Hi @MichelaRiba,
This is really quite typical — short amplicon reads (e.g., of 16S) typically cannot be resolved to species level because they match more than one species.
NCBI BLAST results are misleading — of course you get species-level classifications, because you are performing local alignment against other (usually longer) sequences that typically have species annotations. Just because a short read aligns to a reference, even perfectly, does not mean that is a correct match.
It is important to assess (1) how good is that match, e.g., how much coverage and mismatches and (2) how many other taxa have equally or similarly good hits?
Assessing the quality of matches can be an arduous process, especially if you have 100s or 1000s of sequences — and this is why other methods are used by QIIME 2 (and similar platforms) for taxonomic classification: to automate the process of taxonomic classification.

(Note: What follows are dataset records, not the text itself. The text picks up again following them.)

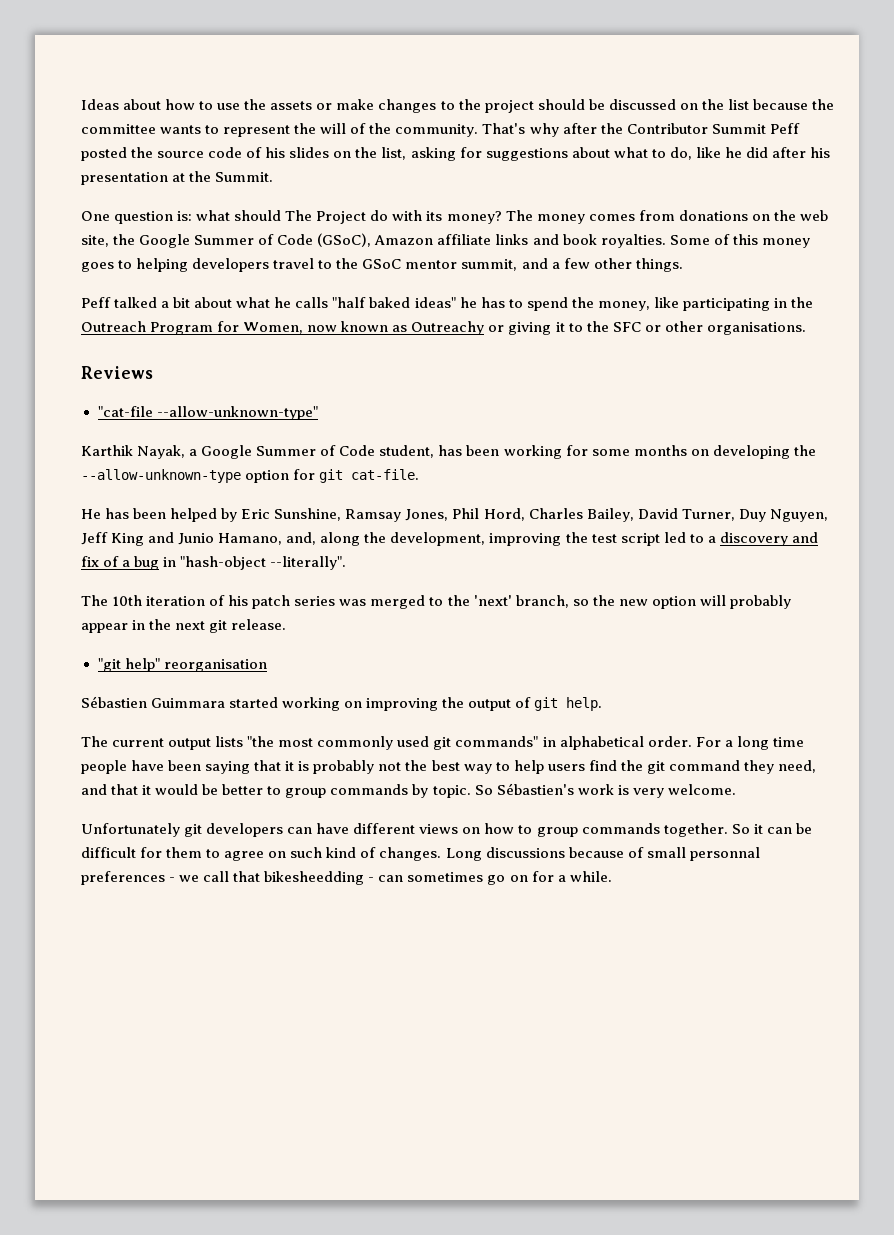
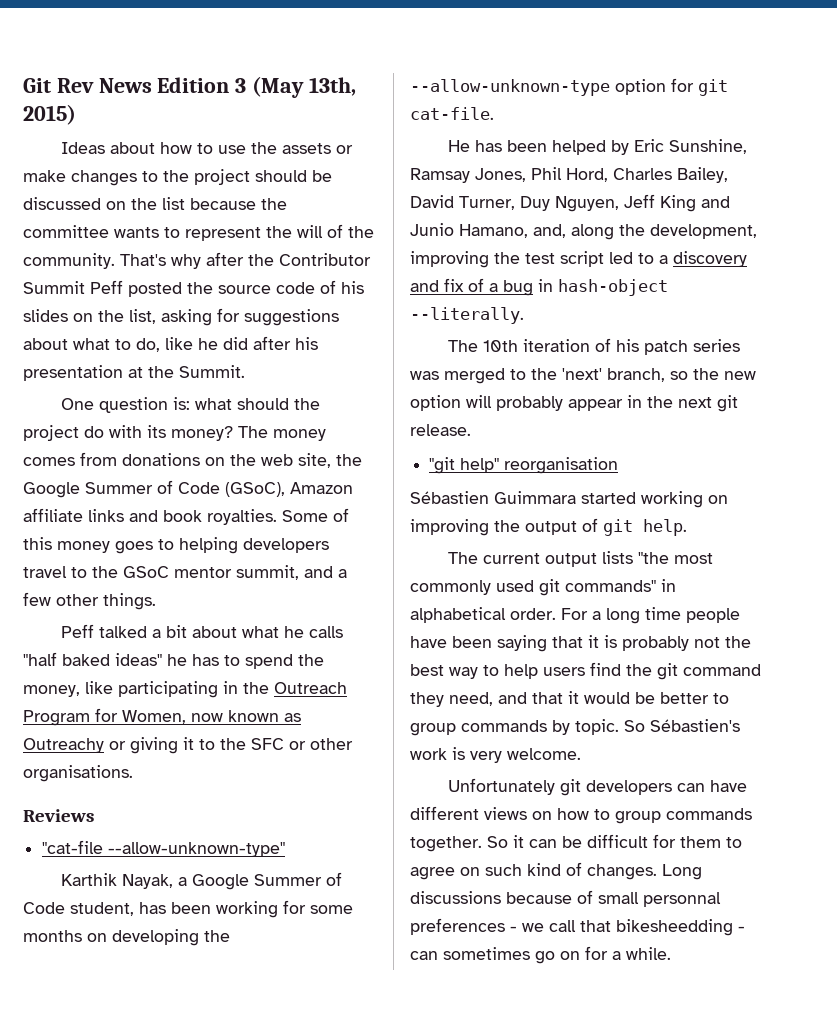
+ Git Rev News Edition 3 (May 13th, 2015)
- One question is: what should The Project do with its money?
+ One question is: what should the project do with its money?
- He has been helped by Eric Sunshine, Ramsay Jones, Phil Hord, Charles Bailey, David Turner, Duy Nguyen, Jeff King and Junio Hamano, and, along the development, improving the test script led to a discovery and fix of a bug in "hash-object --literally".
+ He has been helped by Eric Sunshine, Ramsay Jones, Phil Hord, Charles Bailey, David Turner, Duy Nguyen, Jeff King and Junio Hamano, and, along the development, improving the test script led to a discovery and fix of a bug in hash-object --literally.

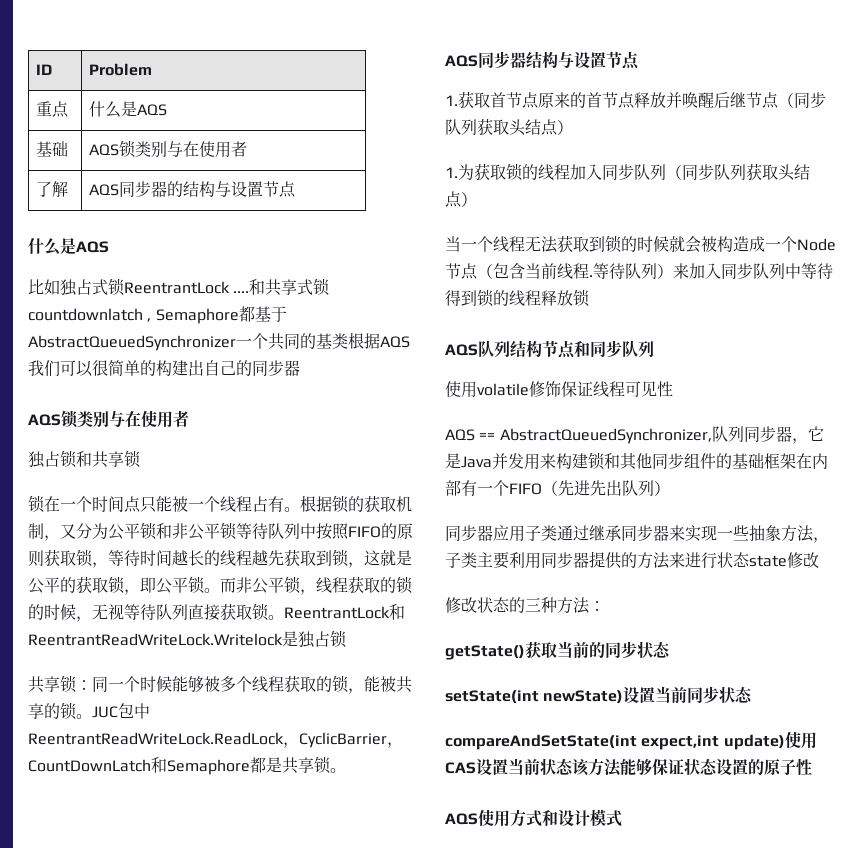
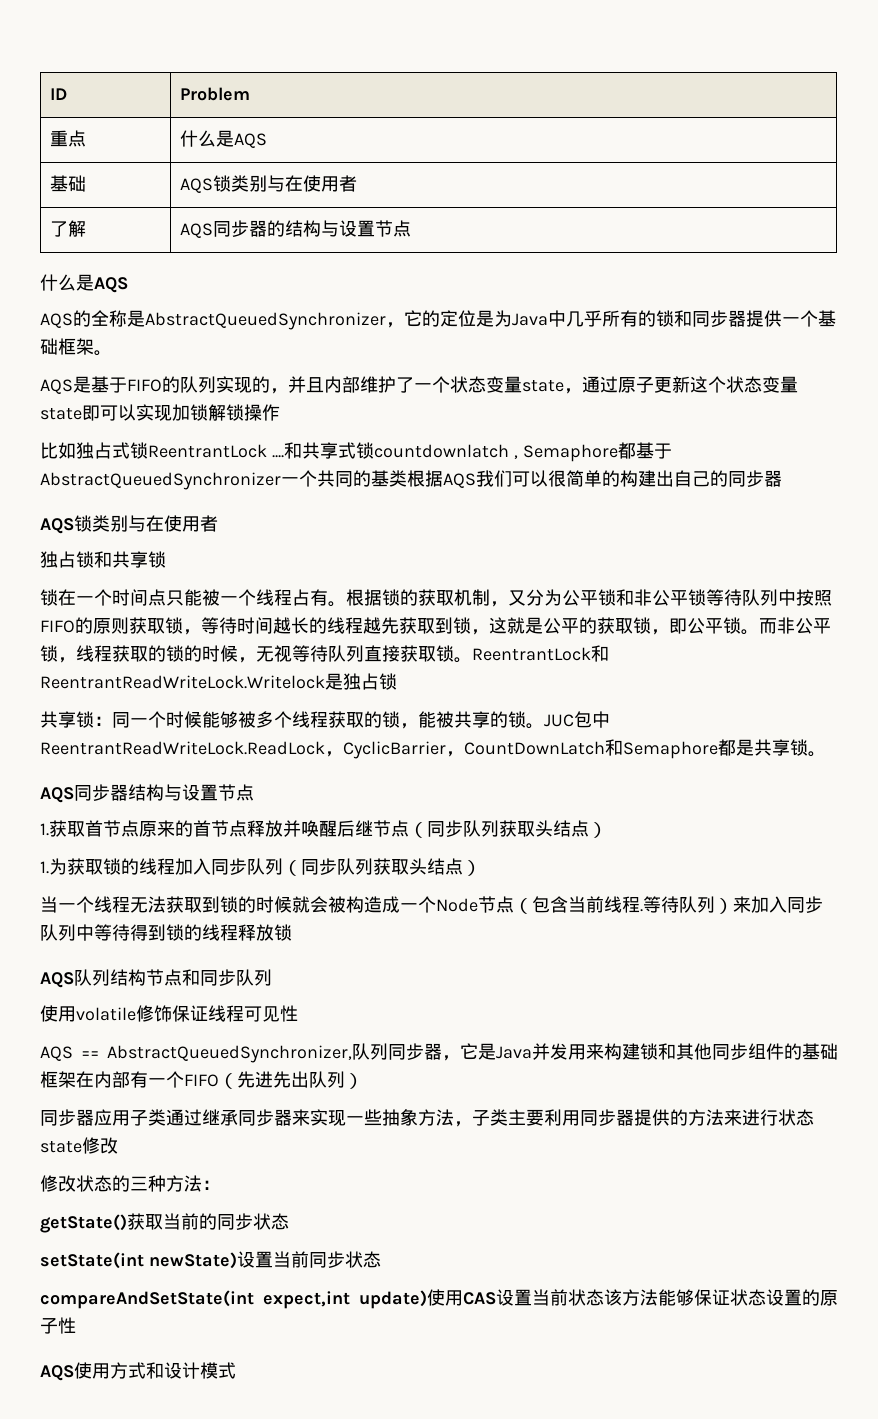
+ AQS的全称是AbstractQueuedSynchronizer，它的定位是为Java中几乎所有的锁和同步器提供一个基础框架。
+ AQS是基于FIFO的队列实现的，并且内部维护了一个状态变量state，通过原子更新这个状态变量state即可以实现加锁解锁操作

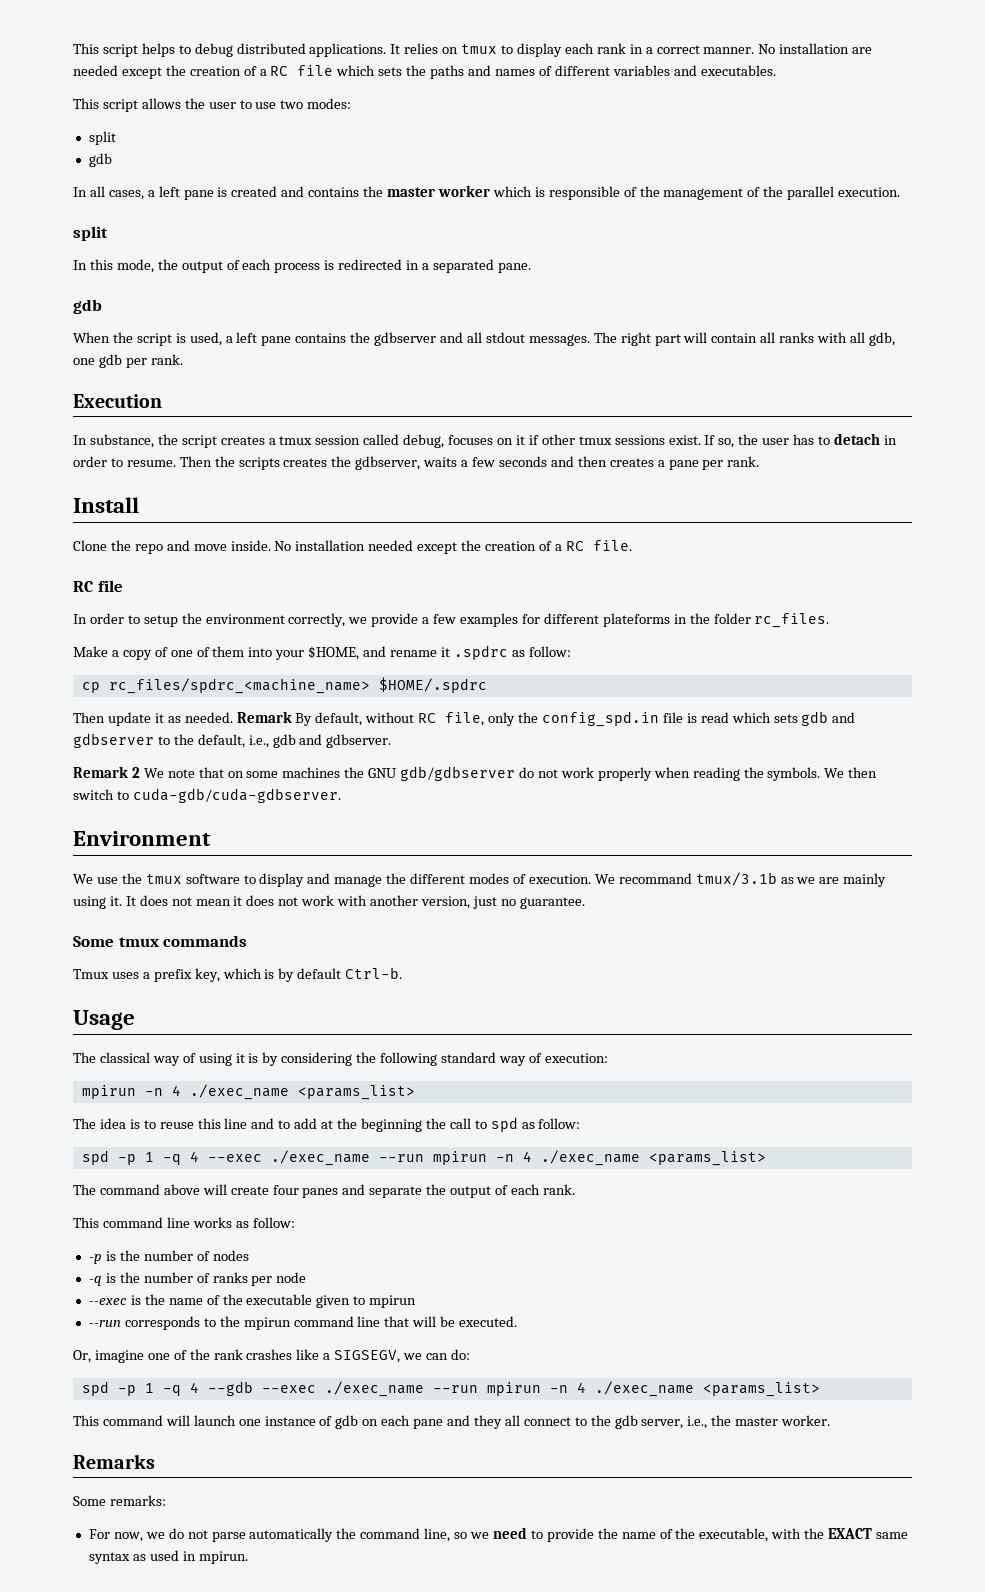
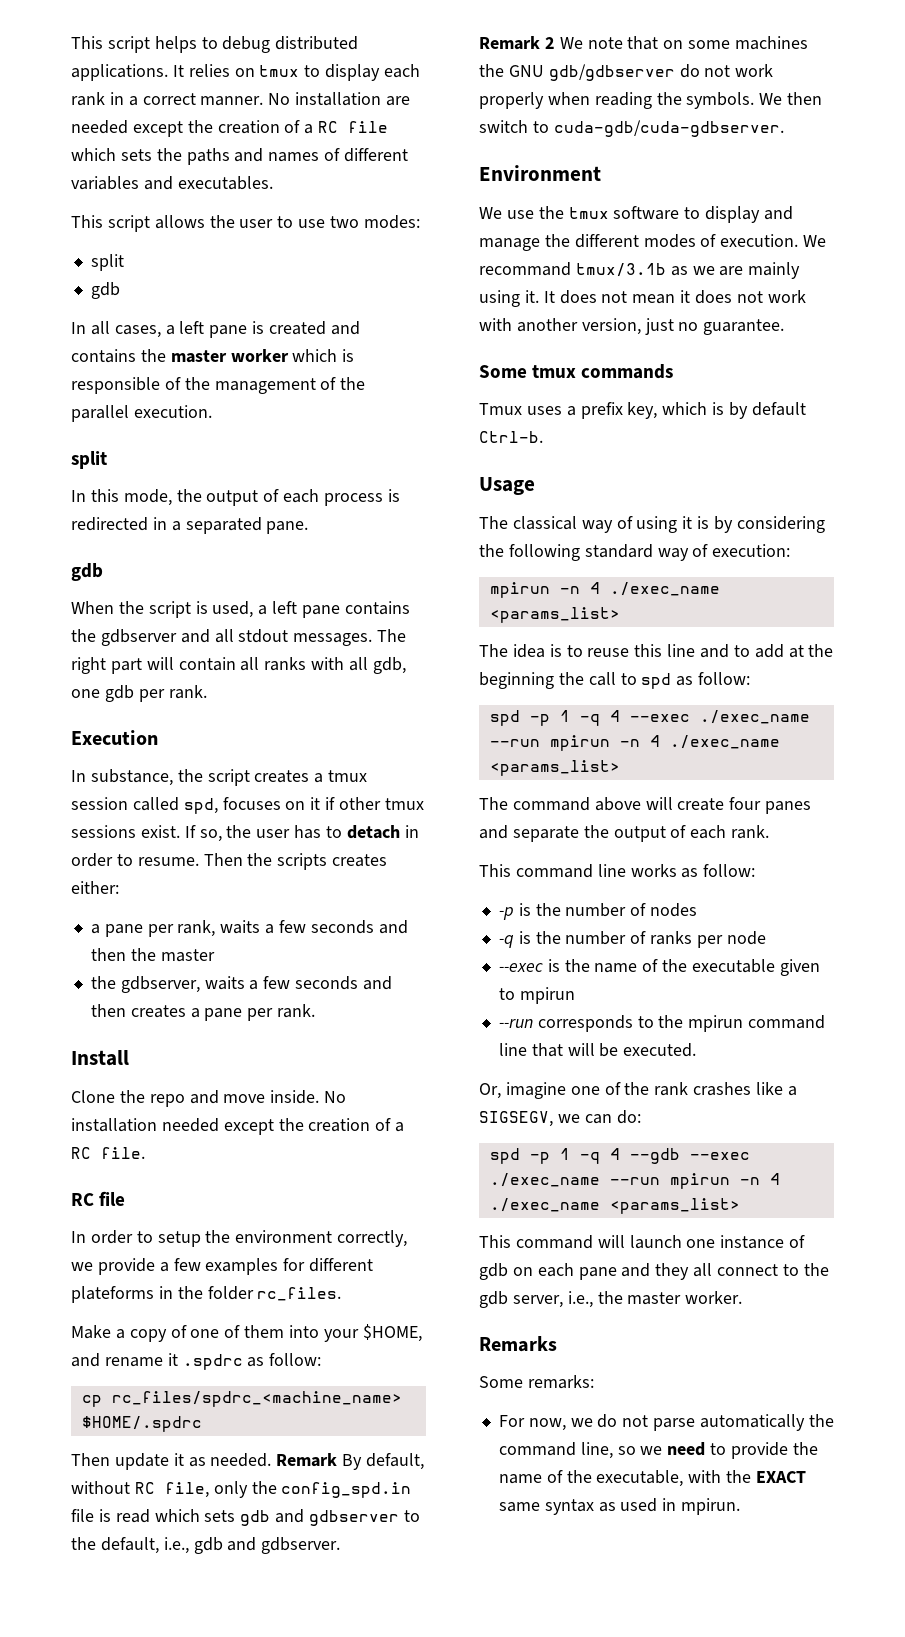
- In substance, the script creates a tmux session called debug, focuses on it if other tmux sessions exist.
+ In substance, the script creates a tmux session called spd, focuses on it if other tmux sessions exist.
- Then the scripts creates the gdbserver, waits a few seconds and then creates a pane per rank.
+ Then the scripts creates either:
+ a pane per rank, waits a few seconds and then the master
+ the gdbserver, waits a few seconds and then creates a pane per rank.

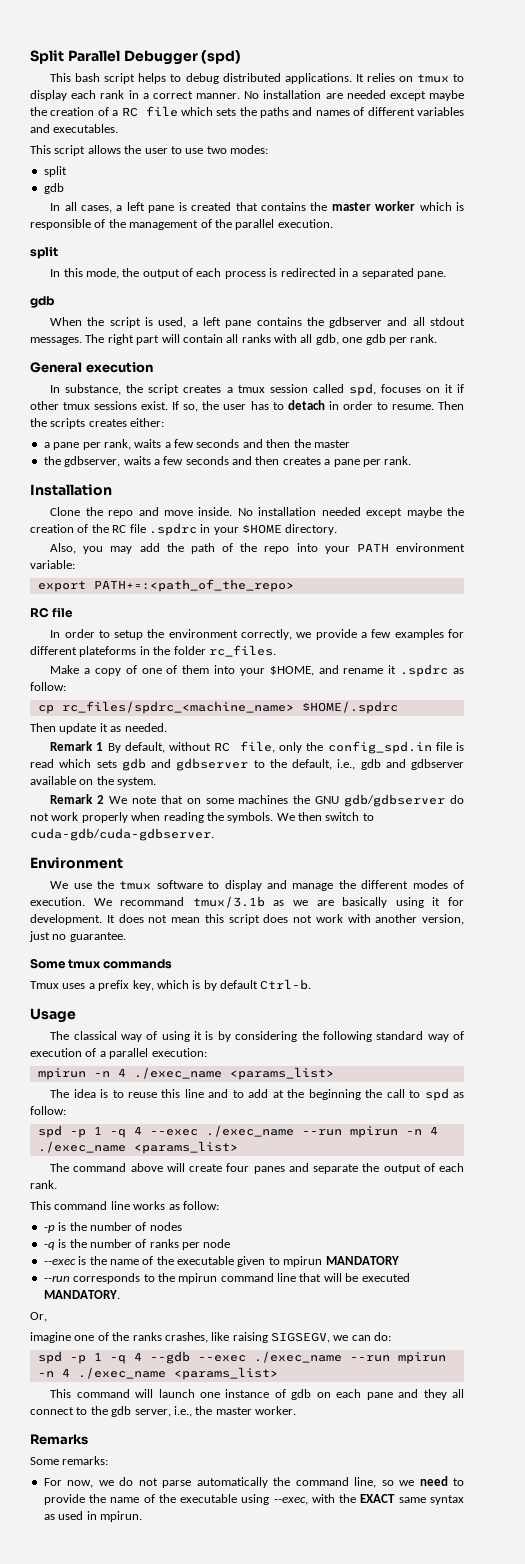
- This script helps to debug distributed applications.
+ Split Parallel Debugger (spd)
+ This bash script helps to debug distributed applications.
- No installation are needed except the creation of a RC file which sets the paths and names of different variables and executables.
+ No installation are needed except maybe the creation of a RC file which sets the paths and names of different variables and executables.
- In all cases, a left pane is created and contains the master worker which is responsible of the management of the parallel execution.
+ In all cases, a left pane is created that contains the master worker which is responsible of the management of the parallel execution.
- Execution
+ General execution
- Install
+ Installation
- No installation needed except the creation of a RC file.
+ No installation needed except maybe the creation of the RC file .spdrc in your $HOME directory.
+ Also, you may add the path of the repo into your PATH environment variable:
+ export PATH+=:<path_of_the_repo>
- Then update it as needed. Remark By default, without RC file, only the config_spd.in file is read which sets gdb and gdbserver to the default, i.e., gdb and gdbserver.
+ Then update it as needed.
+ Remark 1 By default, without RC file, only the config_spd.in file is read which sets gdb and gdbserver to the default, i.e., gdb and gdbserver available on the system.
- We recommand tmux/3.1b as we are mainly using it.
+ We recommand tmux/3.1b as we are basically using it for development.
- It does not mean it does not work with another version, just no guarantee.
+ It does not mean this script does not work with another version, just no guarantee.
- The classical way of using it is by considering the following standard way of execution:
+ The classical way of using it is by considering the following standard way of execution of a parallel execution:
- --exec is the name of the executable given to mpirun
+ --exec is the name of the executable given to mpirun MANDATORY
- --run corresponds to the mpirun command line that will be executed.
+ --run corresponds to the mpirun command line that will be executed MANDATORY.
- Or, imagine one of the rank crashes like a SIGSEGV, we can do:
+ Or,
+ imagine one of the ranks crashes, like raising SIGSEGV, we can do:
- For now, we do not parse automatically the command line, so we need to provide the name of the executable, with the EXACT same syntax as used in mpirun.
+ For now, we do not parse automatically the command line, so we need to provide the name of the executable using --exec, with the EXACT same syntax as used in mpirun.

All that said, seeing unclassified sequences classify to bacteria with NCBI BLAST can sometimes indicate an issue with the database/classifier you are using, or with the query sequences. I recommend checkout out the following troubleshooting steps just to make sure:
Different databases can often give different results, but not always better, and getting NCBI sequences in a QIIME 2-ready format can be a bit difficult (since NCBI does not release QIIME 2-formatted files). The link you provided is to qiime1 files, so is probably woefully out of data even if it is formatted correctly.
A few options:
- See the link above.
- try training a classifier to your specific amplicon region (see the tutorial at qiime2.org for details)
- try a different taxonomic classification methods in q2-feature-classifier, like classify-consensus-vsearch
- check out q2-clawback: Using q2-clawback to assemble taxonomic weights
Good luck!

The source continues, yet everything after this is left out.